Where the line containing "border-bottom: 1px solid" appears, start repeating, and continue exactly through the last line below, adding nothing. Include no pictures.
========
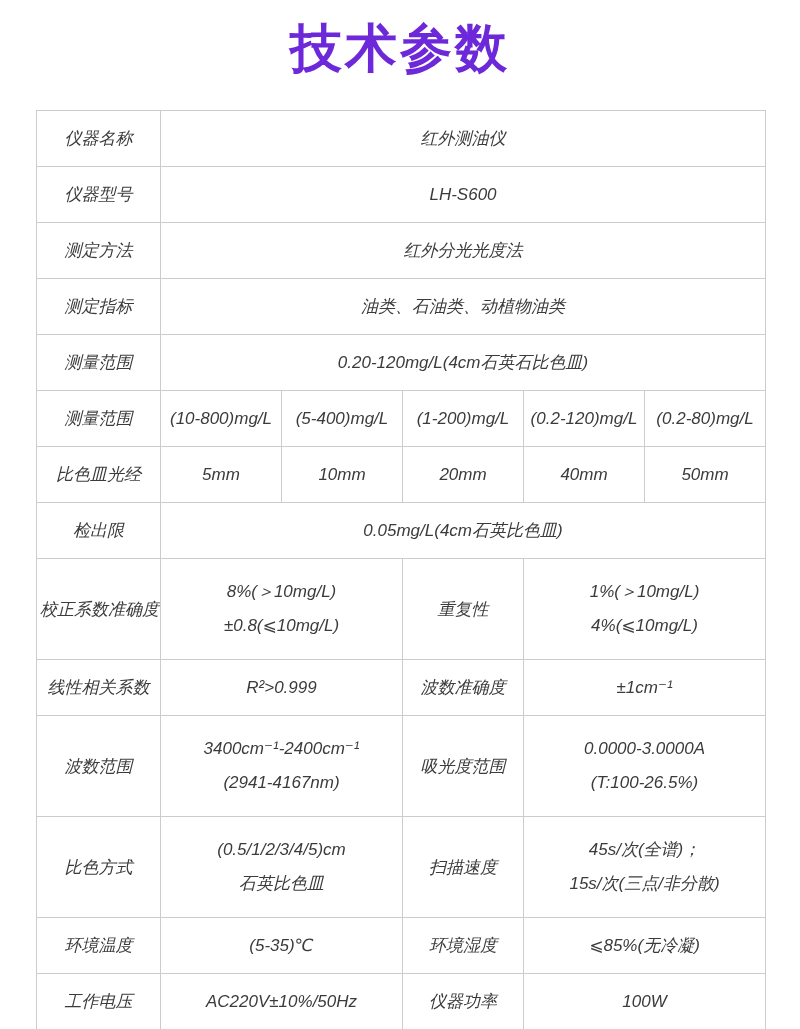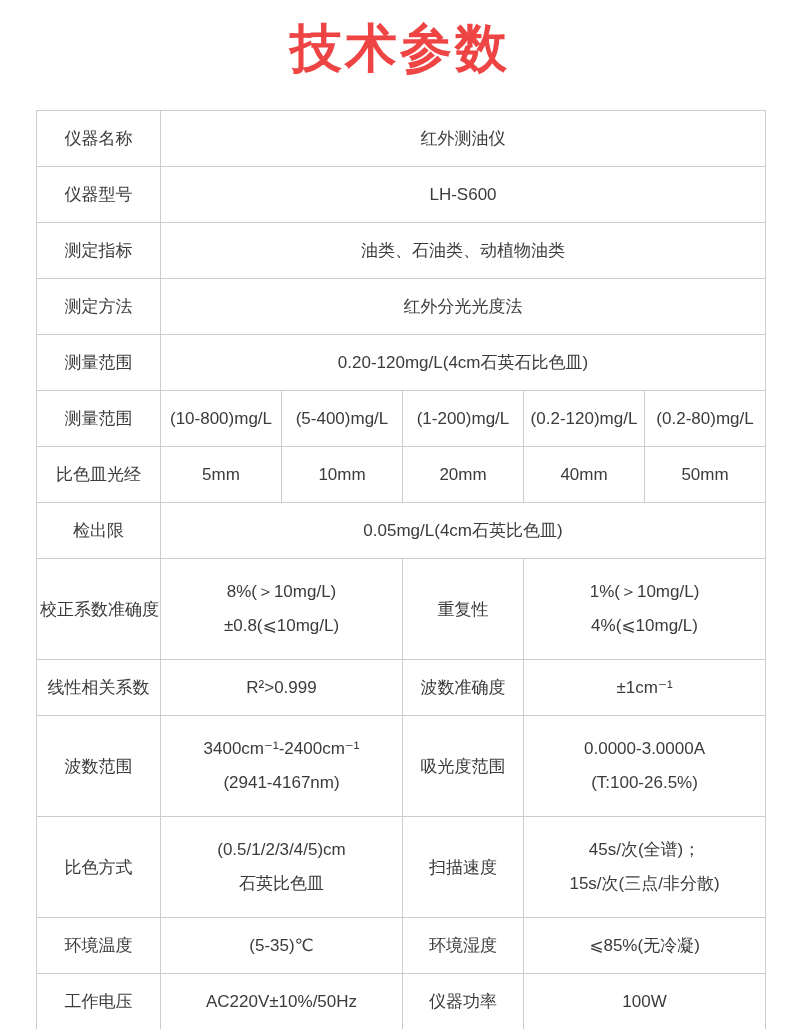"技术参数" .title { color: #ef4444 -> #6d28d9 }
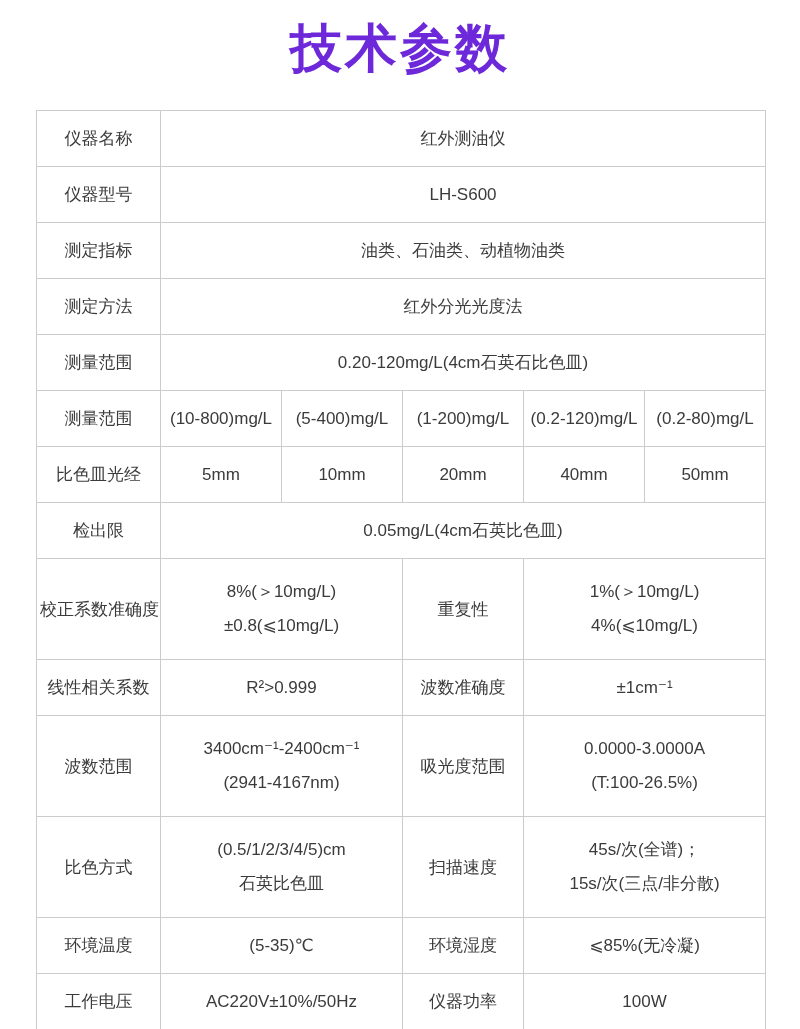"仪器名称" td { font-style: none -> italic }
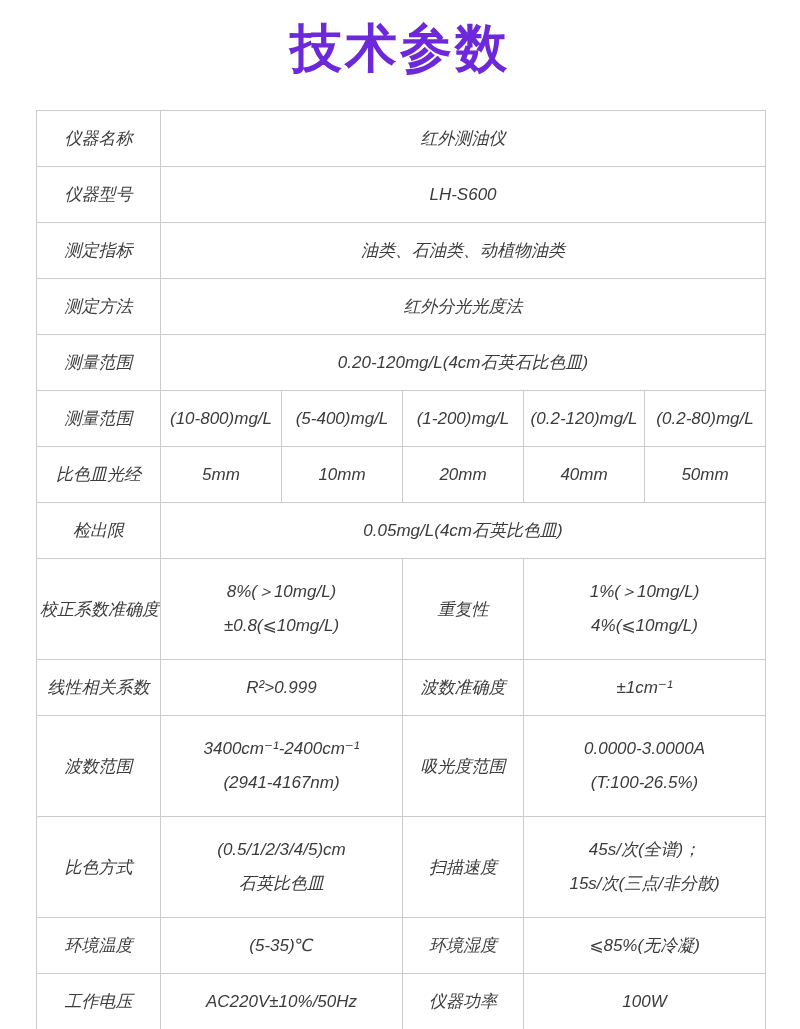"测定指标" tr.r-std { order: before "测定方法" -> after "测定方法" }
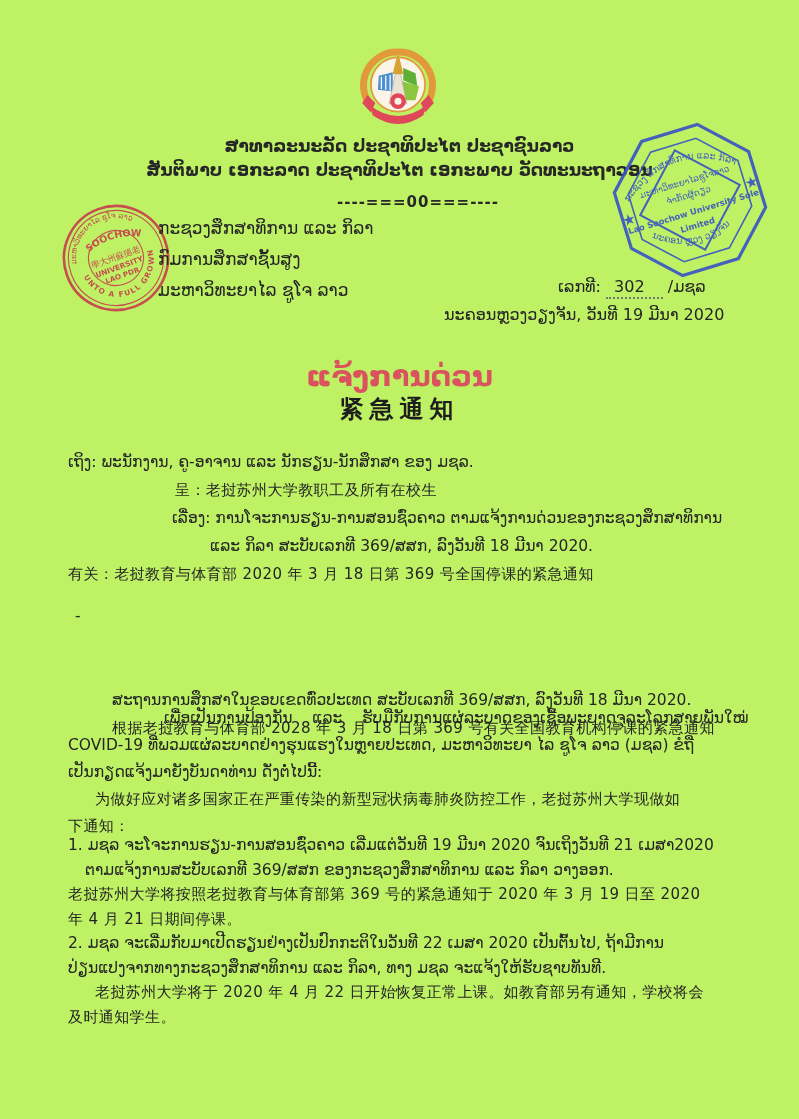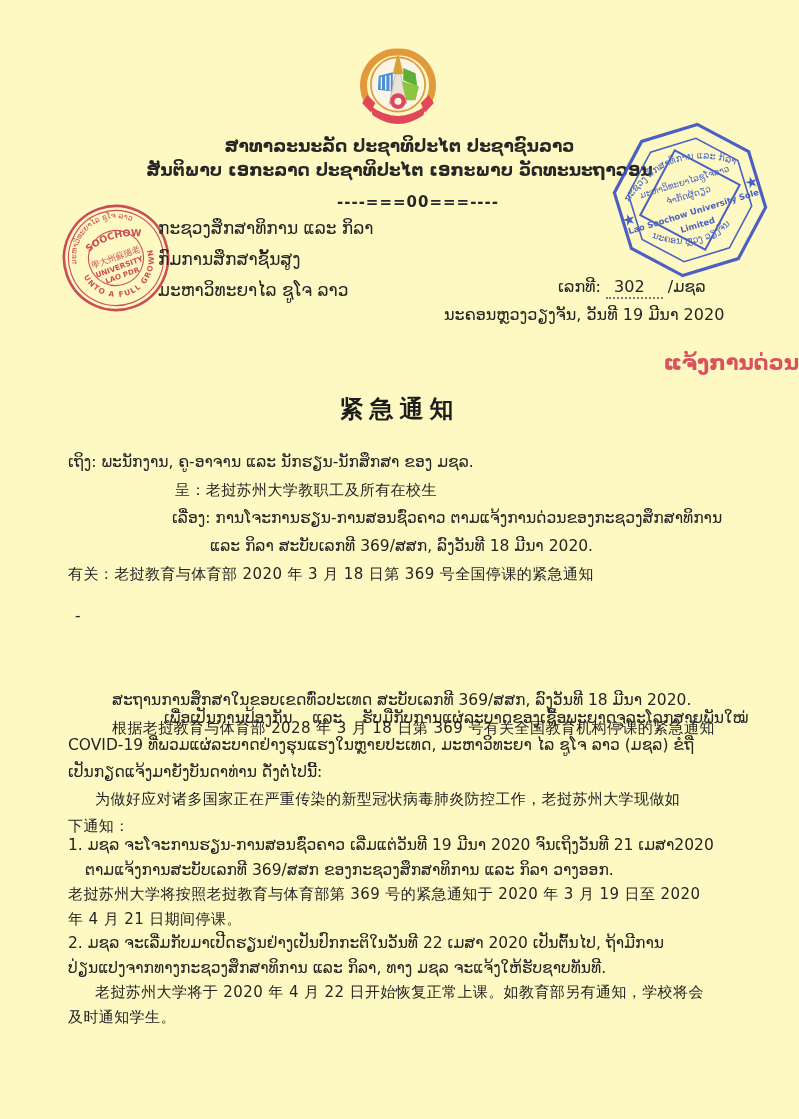"ສາທາລະນະລັດ ປະຊາທິປະໄຕ ປະຊາຊົນລາວ" .page { background: #fef9c3 -> #bef264 }
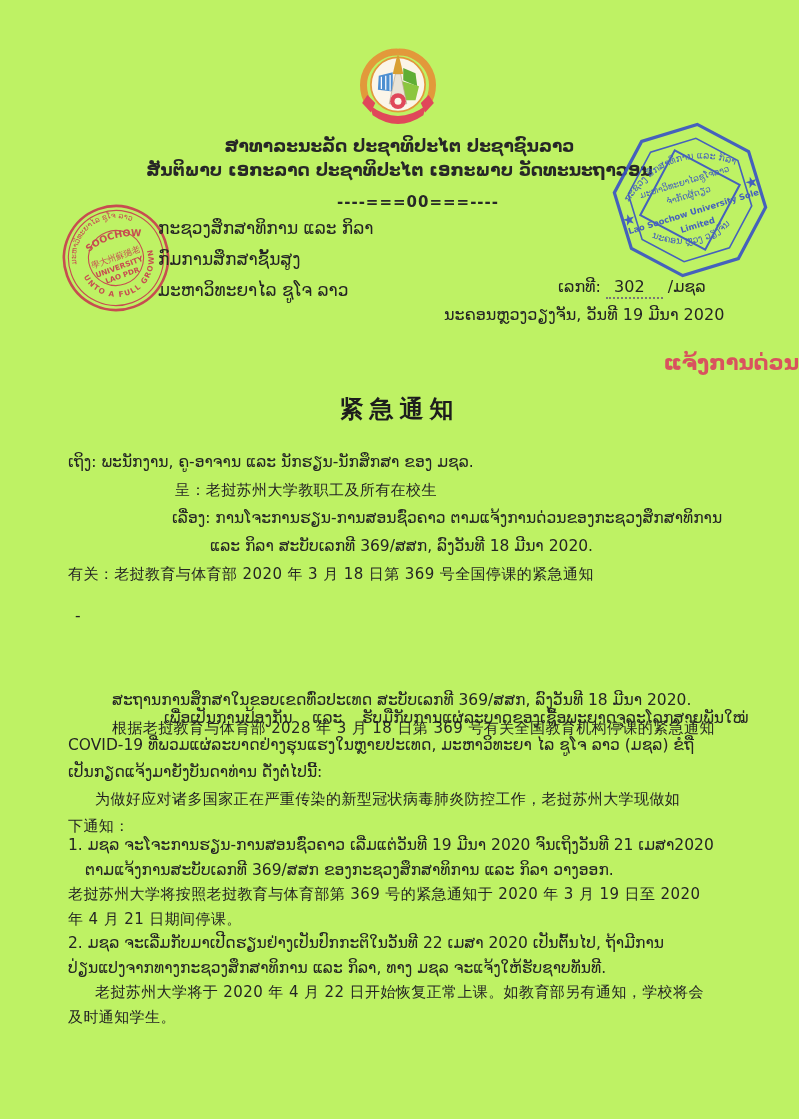"ແຈ້ງການດ່ວນ" .title-lao { font-size: 21px -> 29px; text-align: right -> center; top: 351px -> 359px }
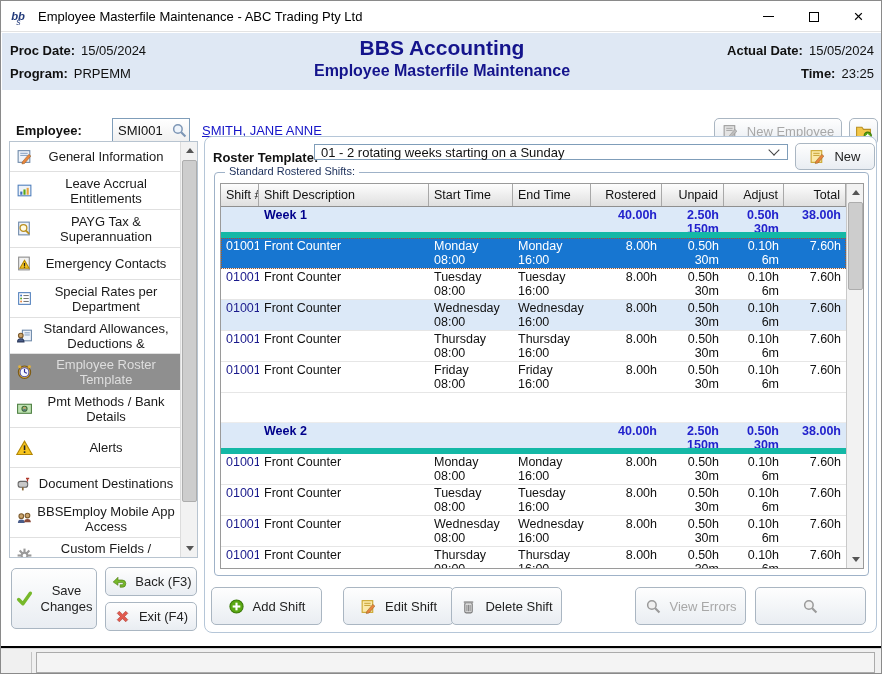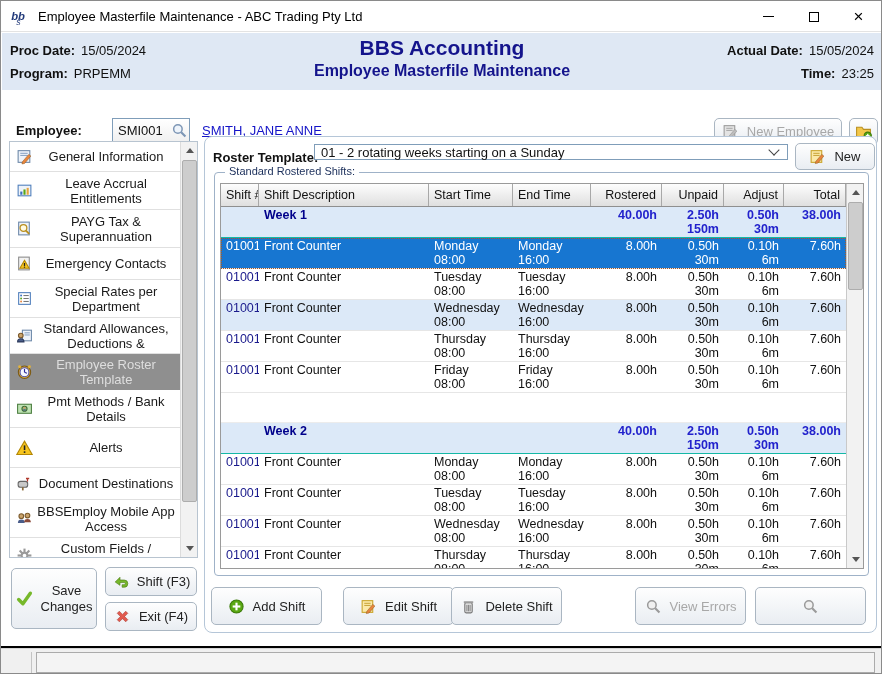"Week 1" .trow.week { border-bottom: 1px solid #14b8a6 -> 6px solid #14b8a6 }
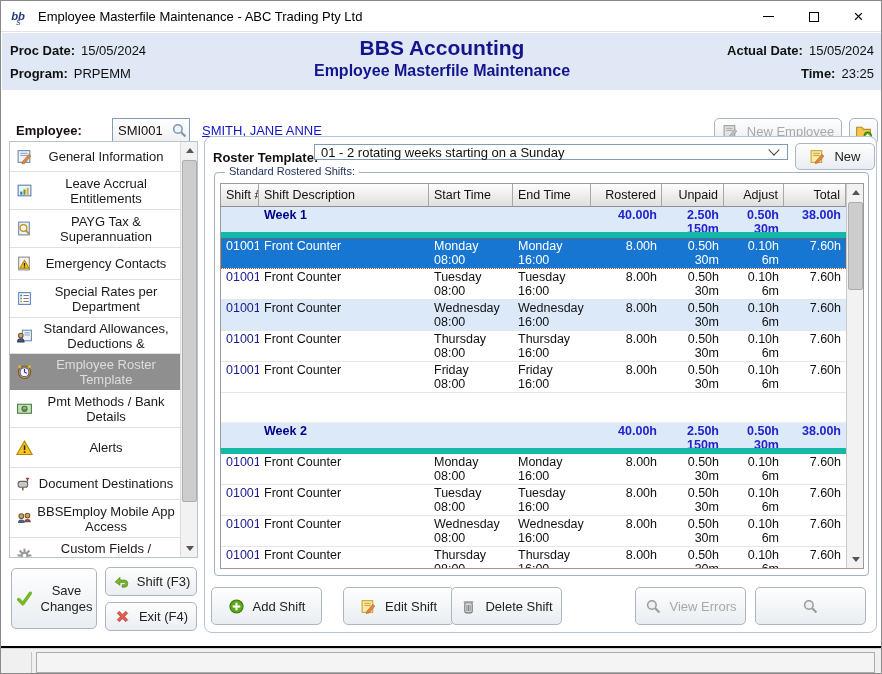"Shift (F3)" span { text: Shift -> Back }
========
REPLY:
"Week 1" .trow.week { border-bottom: 1px solid #14b8a6 -> 6px solid #14b8a6 }
"Shift (F3)" span { text: Shift -> Back }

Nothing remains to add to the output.